EXERCISE AIM
If a record holds a picture, leave the picture out and print everything else exactly.

EXERCISE MATERIALS
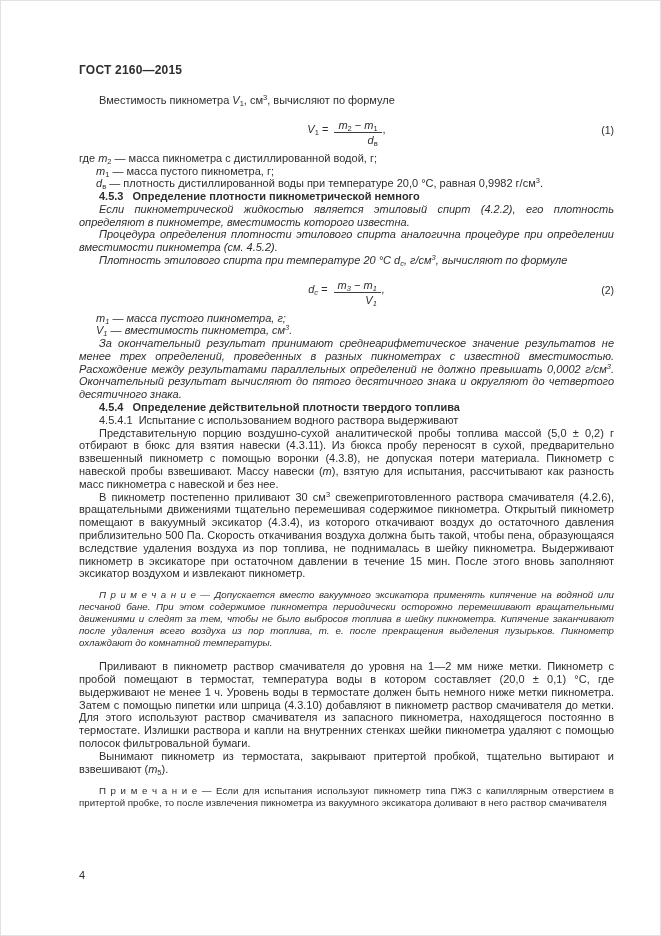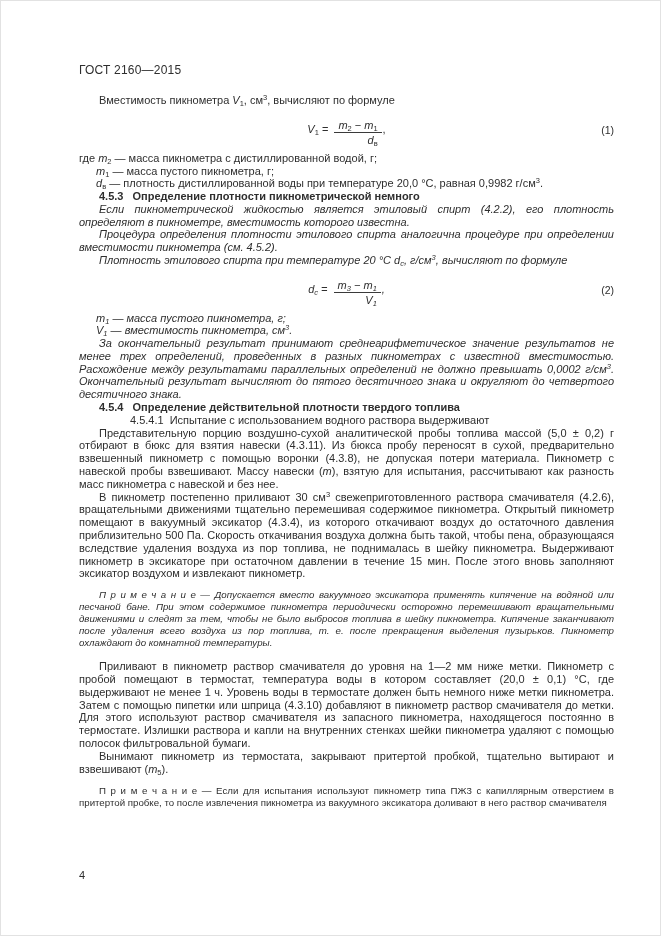"ГОСТ 2160—2015" .doc-header { font-weight: normal -> bold }
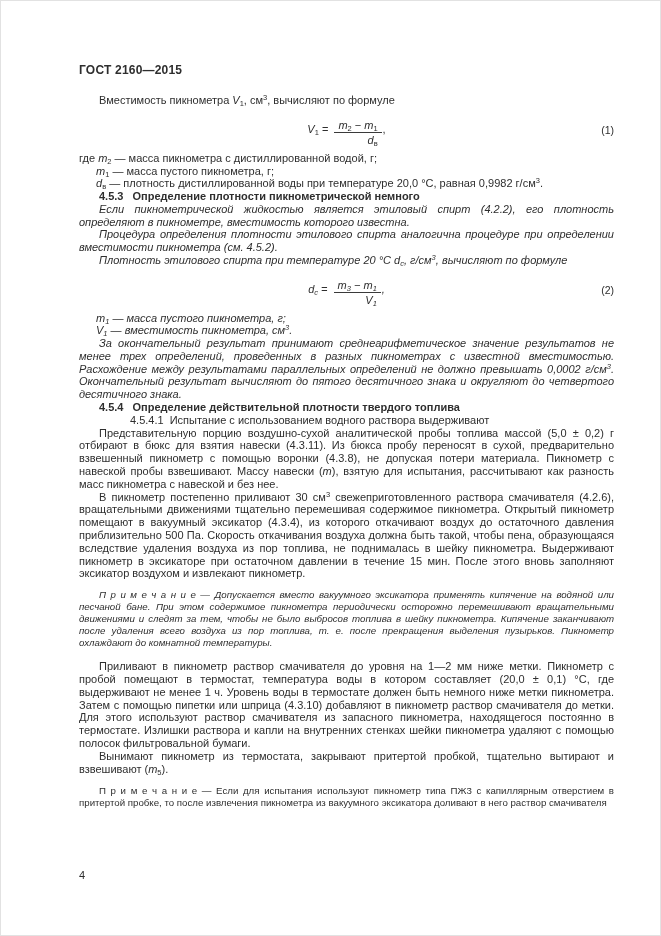"4.5.4.1" .hnum2 { margin-left: 31px -> none }
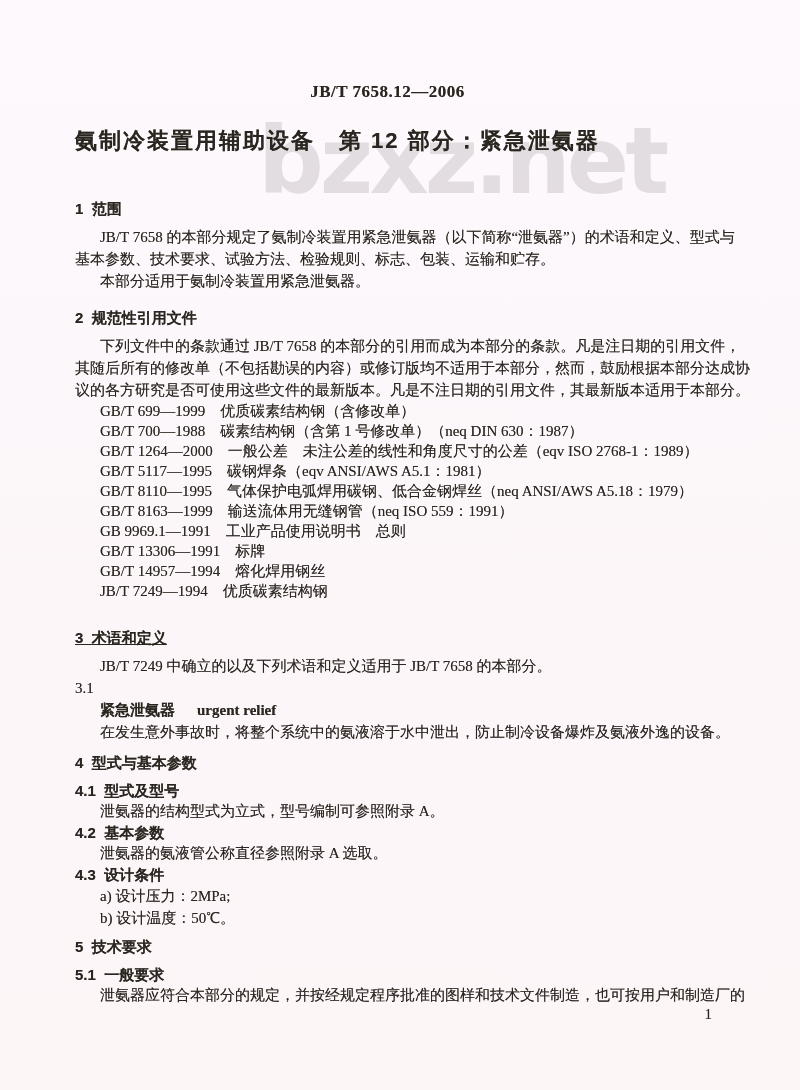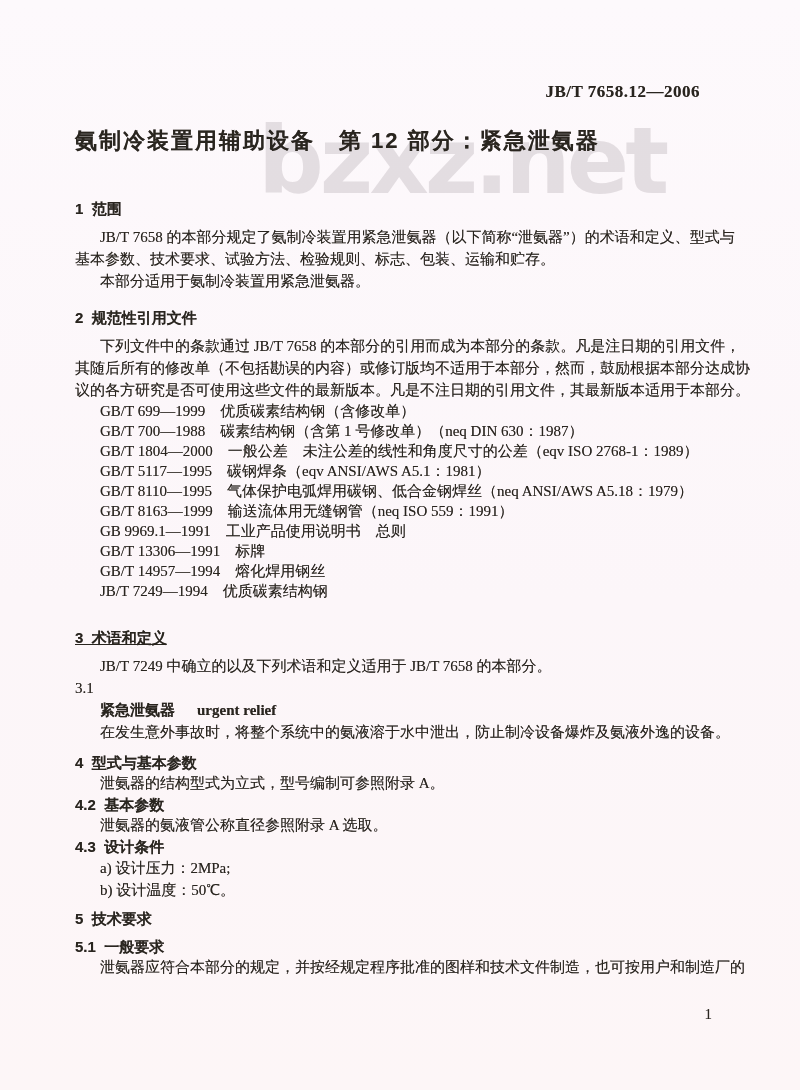"JB/T 7658.12—2006" .doc-number { text-align: right -> center }
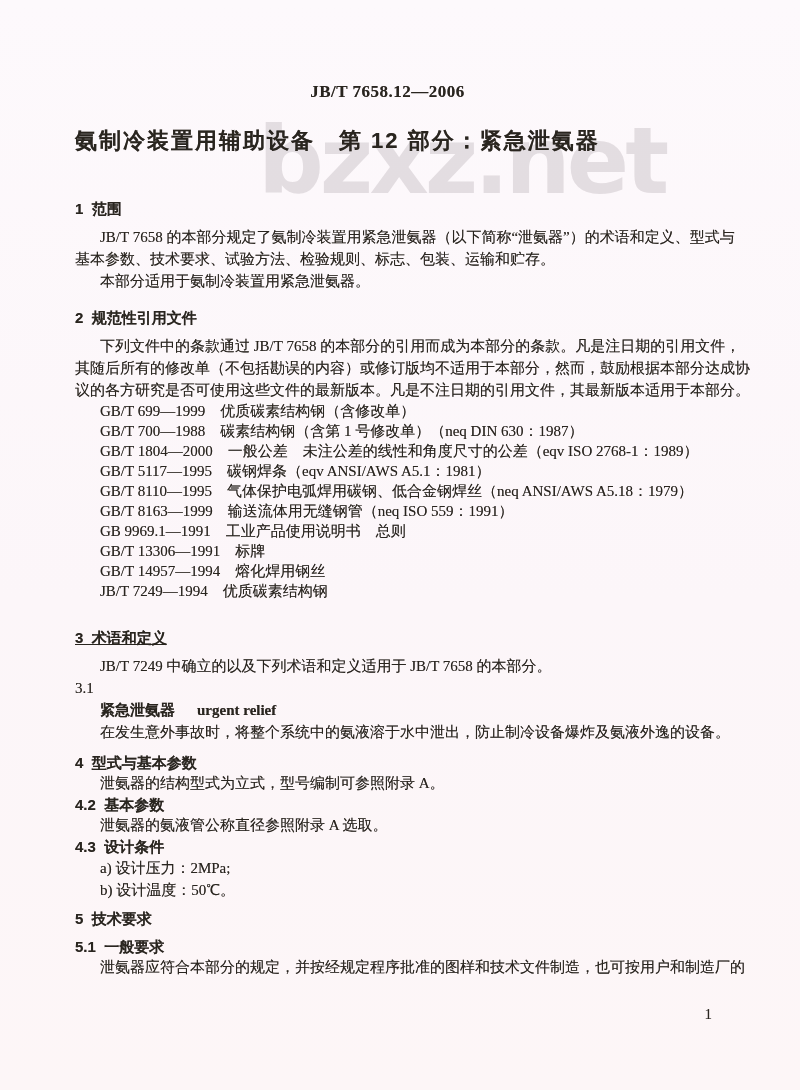"GB/T 1804—2000" span.ref-code { text: 1804 -> 1264 }
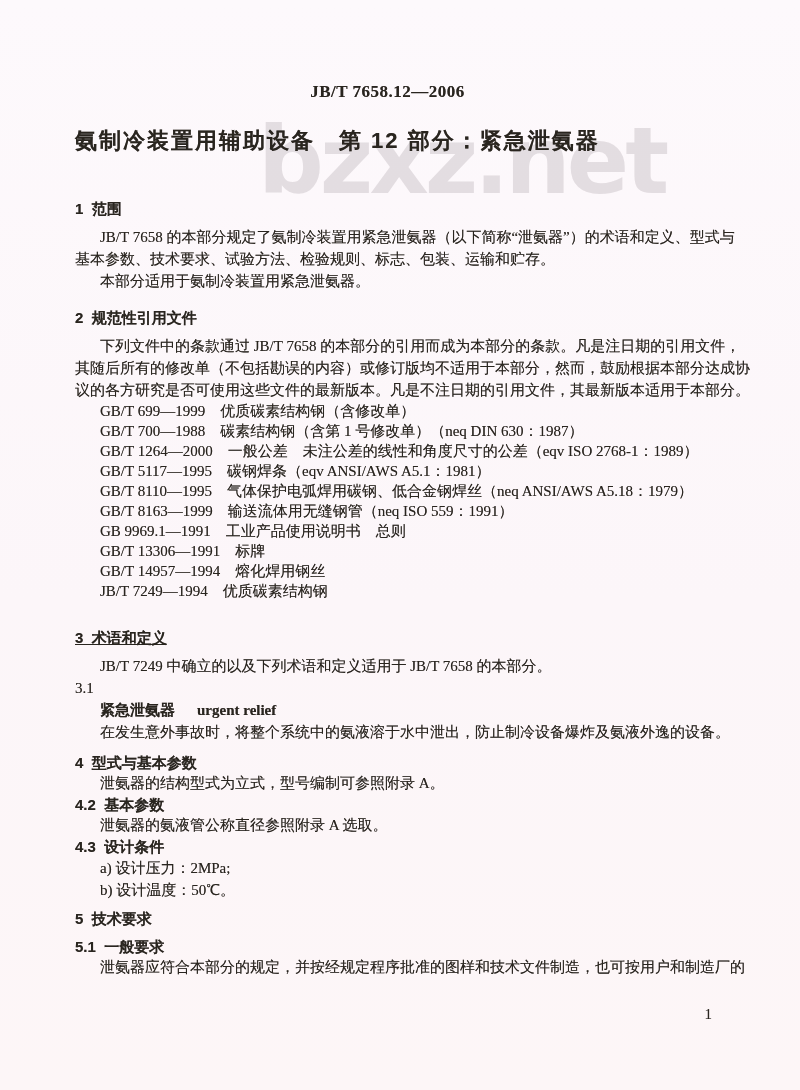"4.1 型式及型号" div.h { html: none -> <div>4.1 型式及型号</div> }
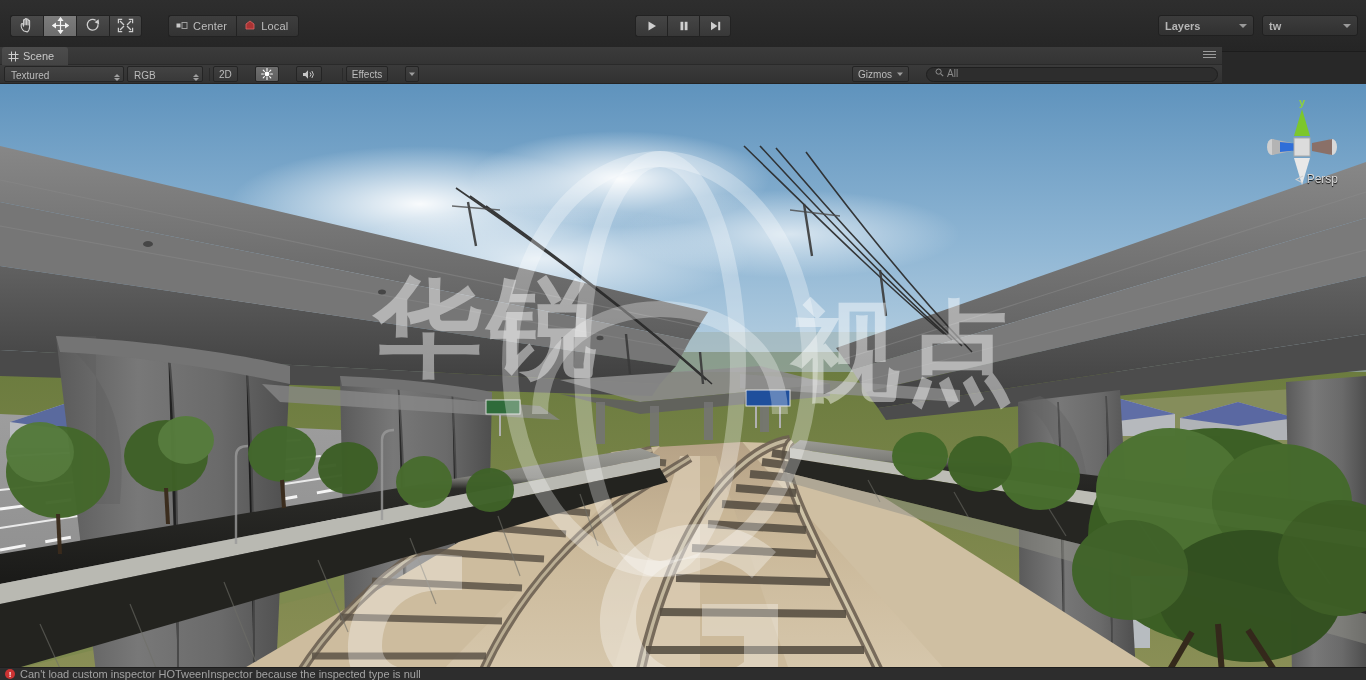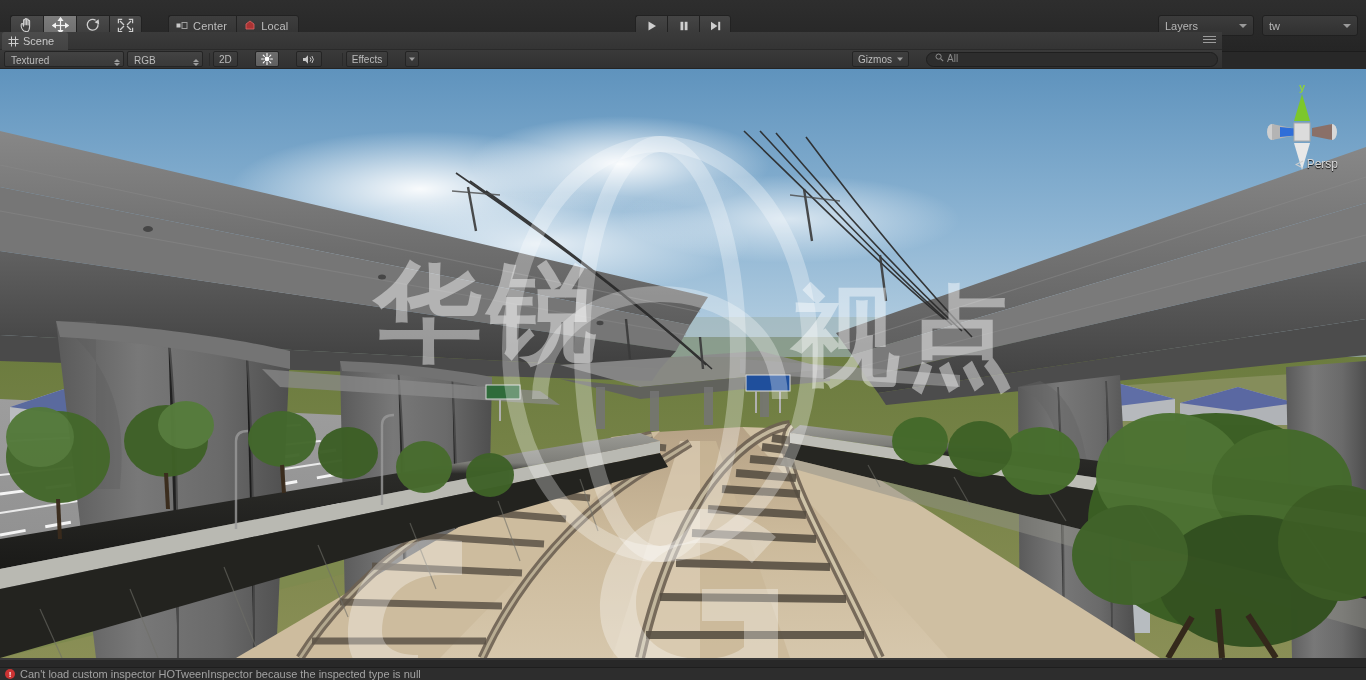"Layers" .dd { font-weight: none -> bold }
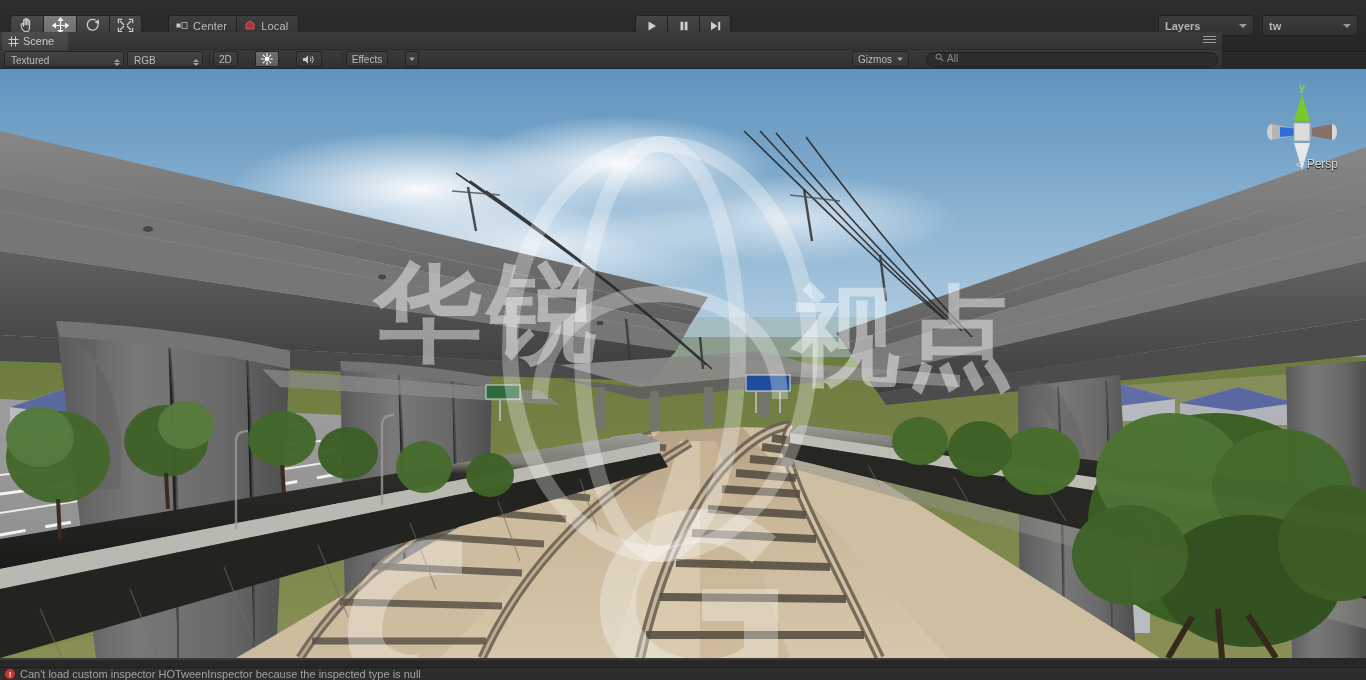"Scene" .scene-panel { top: 32px -> 47px }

SOLUTION FOR THIS TASK
"ГОСТ 2160—2015" .doc-header { font-weight: normal -> bold }
"4.5.4.1" .hnum2 { margin-left: 31px -> none }
"JB/T 7658.12—2006" .doc-number { text-align: right -> center }
"GB/T 1804—2000" span.ref-code { text: 1804 -> 1264 }
"4.1 型式及型号" div.h { html: none -> <div>4.1 型式及型号</div> }
"Layers" .dd { font-weight: none -> bold }
"Scene" .scene-panel { top: 32px -> 47px }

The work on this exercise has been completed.